Java : Charset with Examples

Charset (Java SE 19 & JDK 19) API Examples.
You will find code examples on most Charset methods.


Summary

A named mapping between sequences of sixteen-bit Unicode code units and sequences of bytes. This class defines methods for creating decoders and encoders and for retrieving the various names associated with a charset.

Class diagram

final var utf8 = StandardCharsets.UTF_8;
System.out.println(utf8); // UTF-8

final var sjis = Charset.forName("Shift_JIS");
System.out.println(sjis); // Shift_JIS

final var text = "abc♪";
System.out.println(text); // abc♪

final var encodedUtf8 = text.getBytes(utf8);
System.out.println(Arrays.toString(encodedUtf8)); // [97, 98, 99, -30, -103, -86]

final var encodedSjis = text.getBytes(sjis);
System.out.println(Arrays.toString(encodedSjis)); // [97, 98, 99, -127, -12]
final var charset = Charset.defaultCharset();
System.out.println(charset); // UTF-8

Constructors

Charset (String canonicalName, String[] aliases)

Initializes a new charset with the given canonical name and alias set.

protected. I think it's rare to create a subclass of Charset. Therefore, the code example is omitted.

Methods

final Set<String> aliases ()

Returns a set containing this charset's aliases.

final var charset = StandardCharsets.UTF_8;
System.out.println(charset); // UTF-8
System.out.println(charset.aliases()); // [unicode-1-1-utf-8, UTF8]

static SortedMap<String,Charset> availableCharsets ()

Constructs a sorted map from canonical charset names to charset objects.

final var charsets = Charset.availableCharsets();
for (final var charset : charsets.values()) {
    System.out.println(charset);
}

// Result
// ↓
//Big5
//Big5-HKSCS
//CESU-8
//EUC-JP
//EUC-KR
//GB18030
//GB2312
//GBK
//...
//UTF-16
//UTF-16BE
//UTF-16LE
//UTF-32
//UTF-32BE
//UTF-32LE
//UTF-8
//...

boolean canEncode ()

Tells whether or not this charset supports encoding.

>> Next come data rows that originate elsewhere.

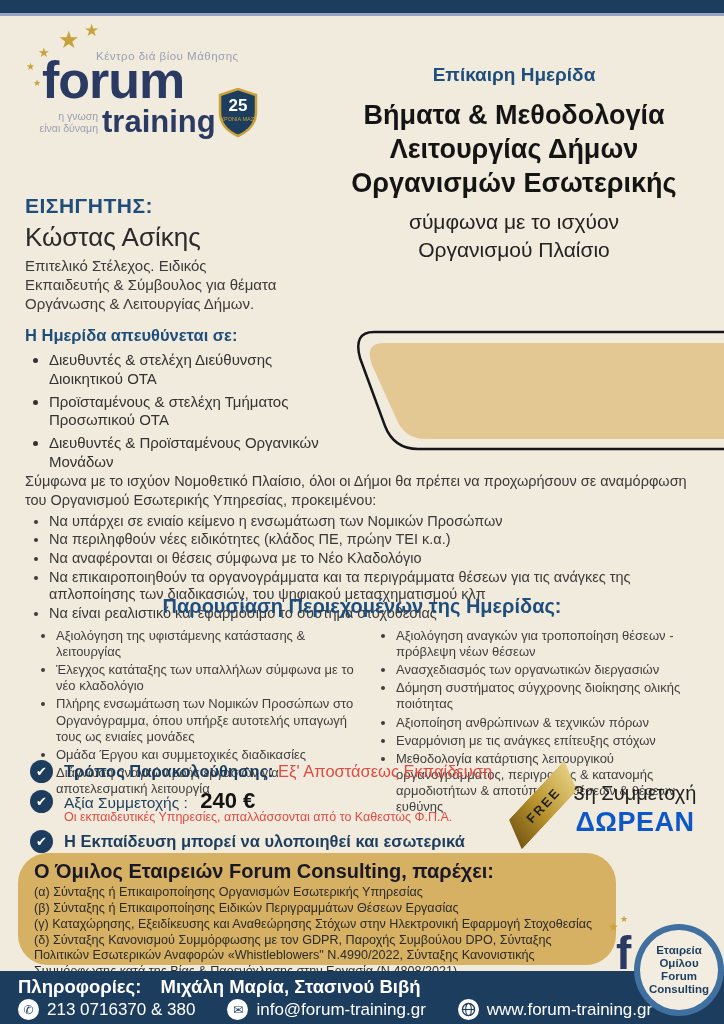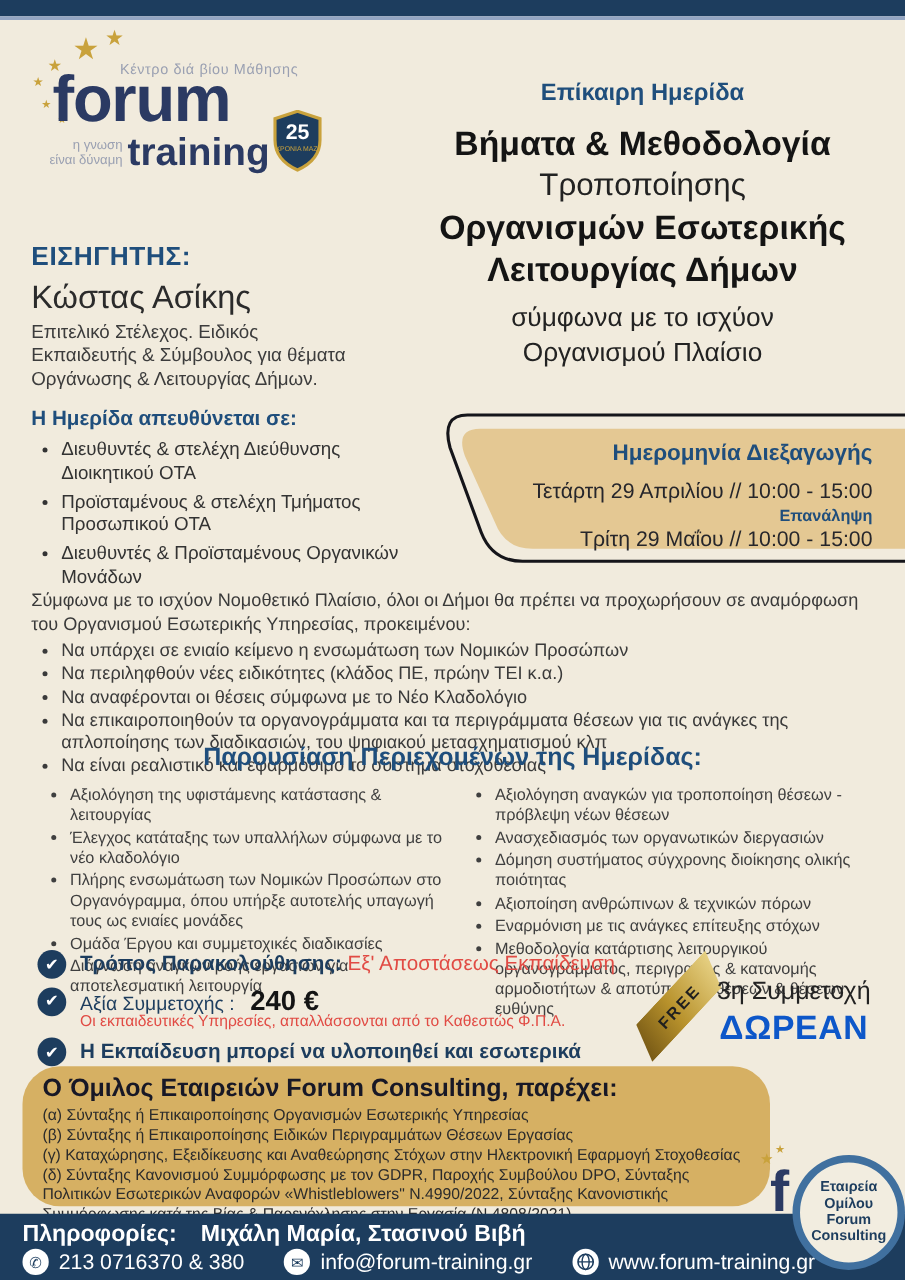--- a/index.html
+++ b/index.html
@@ -142,7 +142,6 @@
   <div class="titleblock">
     <div class="kicker">Επίκαιρη Ημερίδα</div>
     <div class="t-bold">Βήματα &amp; Μεθοδολογία</div>
-    <div class="t-reg">Τροποποίησης</div>
     <div class="t-bold">Οργανισμών Εσωτερικής</div>
     <div class="t-bold">Λειτουργίας Δήμων</div>
     <div class="t-sub" style="margin-top:8px;">σύμφωνα με το ισχύον</div>

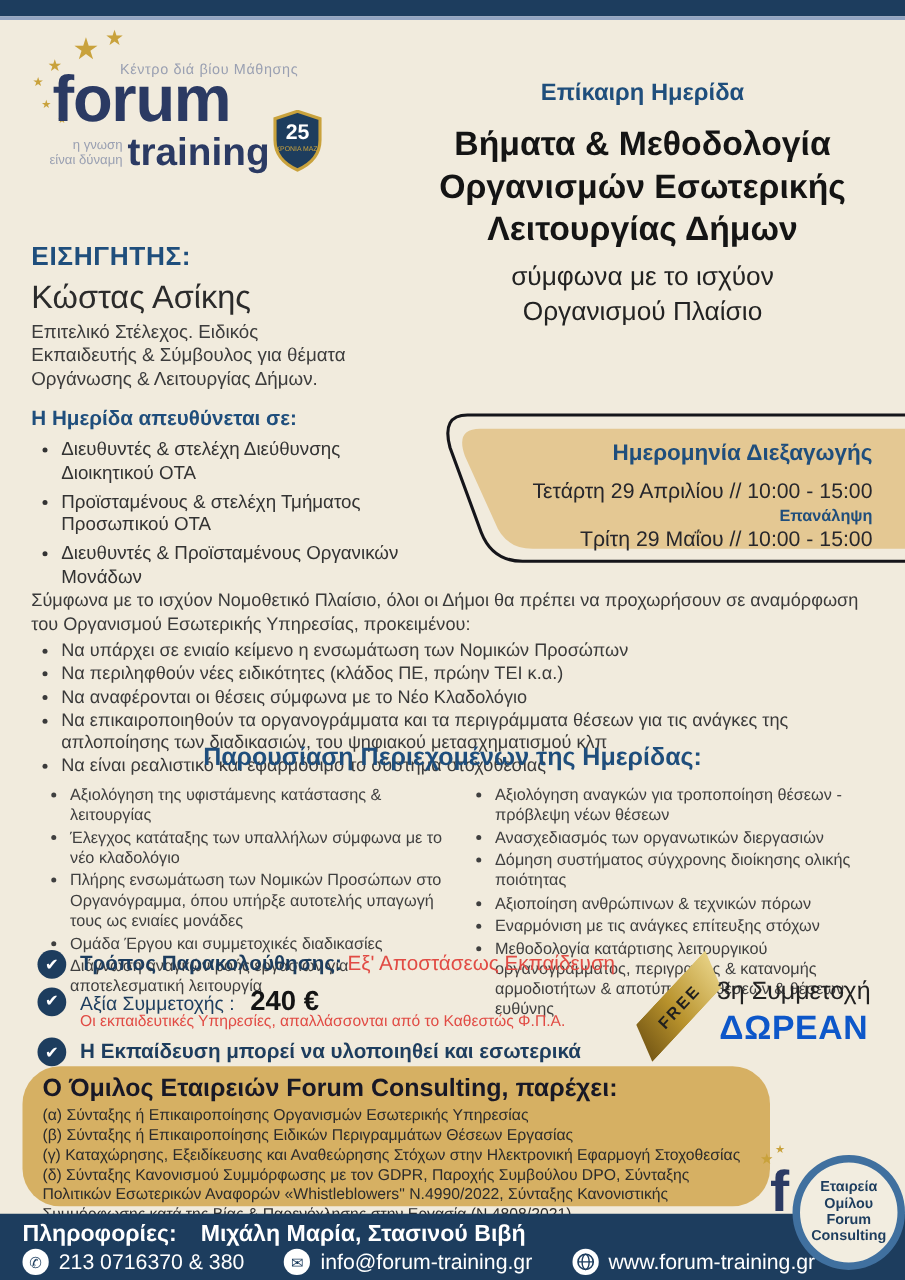--- a/index.html
+++ b/index.html
@@ -142,8 +142,8 @@
   <div class="titleblock">
     <div class="kicker">Επίκαιρη Ημερίδα</div>
     <div class="t-bold">Βήματα &amp; Μεθοδολογία</div>
+    <div class="t-bold">Λειτουργίας Δήμων</div>
     <div class="t-bold">Οργανισμών Εσωτερικής</div>
-    <div class="t-bold">Λειτουργίας Δήμων</div>
     <div class="t-sub" style="margin-top:8px;">σύμφωνα με το ισχύον</div>
     <div class="t-sub">Οργανισμού Πλαίσιο</div>
   </div>

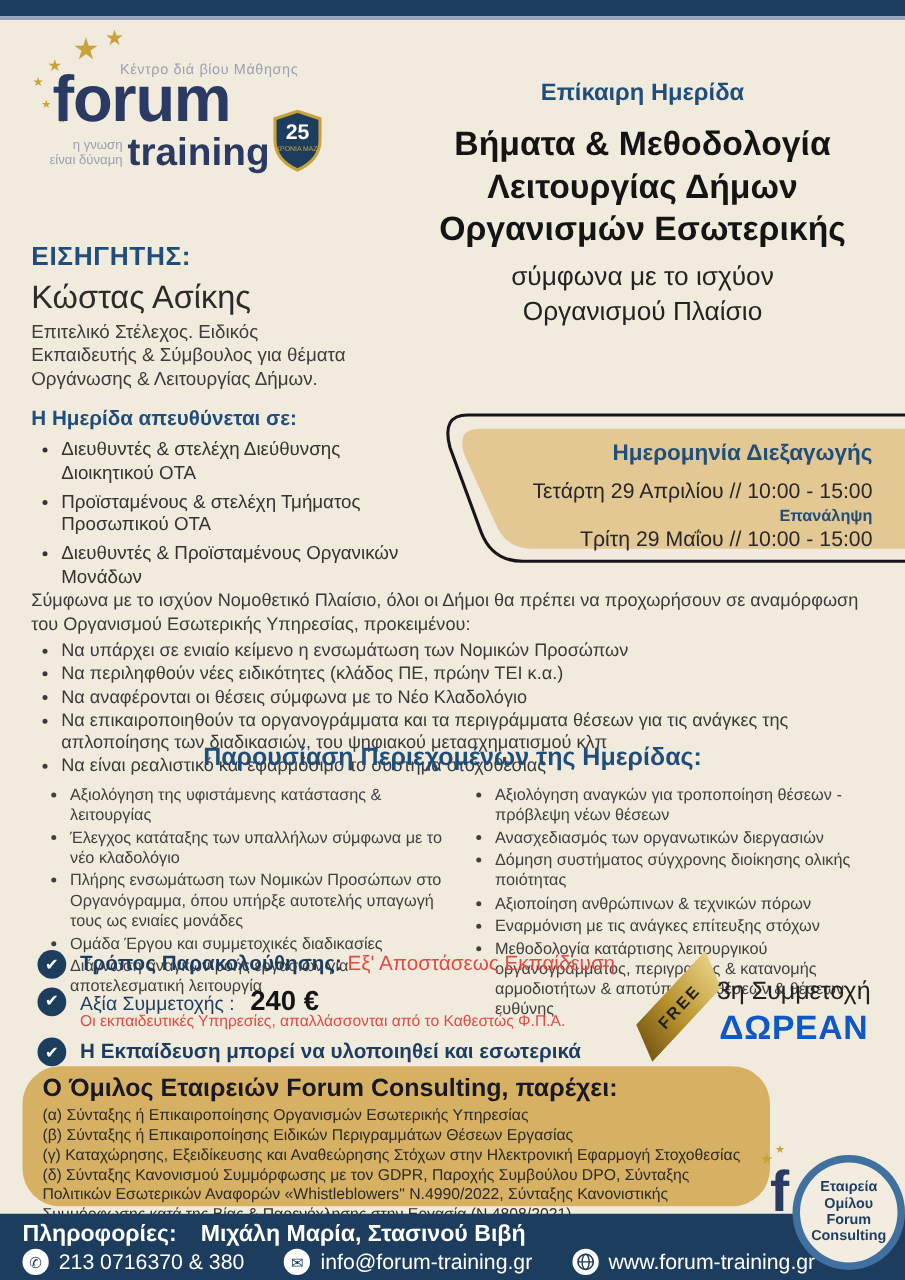--- a/index.html
+++ b/index.html
@@ -168,12 +168,6 @@
       <path d="M392,121 L86,121 Q62,121 53,98 L28,30 Q21,4 42,4 L392,4" fill="none" stroke="#15151a" stroke-width="2.5" stroke-linecap="round"></path>
       <path d="M52,15 L392,15 L392,111 L94,111 Q72,111 64,90 L40,37 Q32,15 52,15 Z" fill="#e4c893"></path>
     </svg>
-    <div class="datebox-text">
-      <div class="datebox-h">Ημερομηνία Διεξαγωγής</div>
-      <div class="datebox-d">Τετάρτη 29 Απριλίου // 10:00 - 15:00</div>
-      <div class="datebox-r">Επανάληψη</div>
-      <div class="datebox-d">Τρίτη 29 Μαΐου // 10:00 - 15:00</div>
-    </div>
   </div>
 
   <div class="intro">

final var charset = StandardCharsets.UTF_8;
System.out.println(charset); // UTF-8
System.out.println(charset.canEncode()); // true

final var encoded = charset.encode("abc♪");
System.out.println(encoded); // java.nio.HeapByteBuffer[pos=0 lim=6 cap=9]
System.out.println(Arrays.toString(encoded.array())); // [97, 98, 99, -30, -103, -86, 0, 0, 0]

final int compareTo (Charset that)

Compares this charset to another.

final var charset1 = StandardCharsets.UTF_8;
final var charset2 = StandardCharsets.ISO_8859_1;
final var charset3 = StandardCharsets.US_ASCII;

System.out.println(charset1.compareTo(charset1)); // 0
System.out.println(charset1.compareTo(charset2)); // 12
System.out.println(charset1.compareTo(charset3)); // 1

System.out.println(charset2.compareTo(charset3)); // -12

abstract boolean contains (Charset cs)

Tells whether or not this charset contains the given charset.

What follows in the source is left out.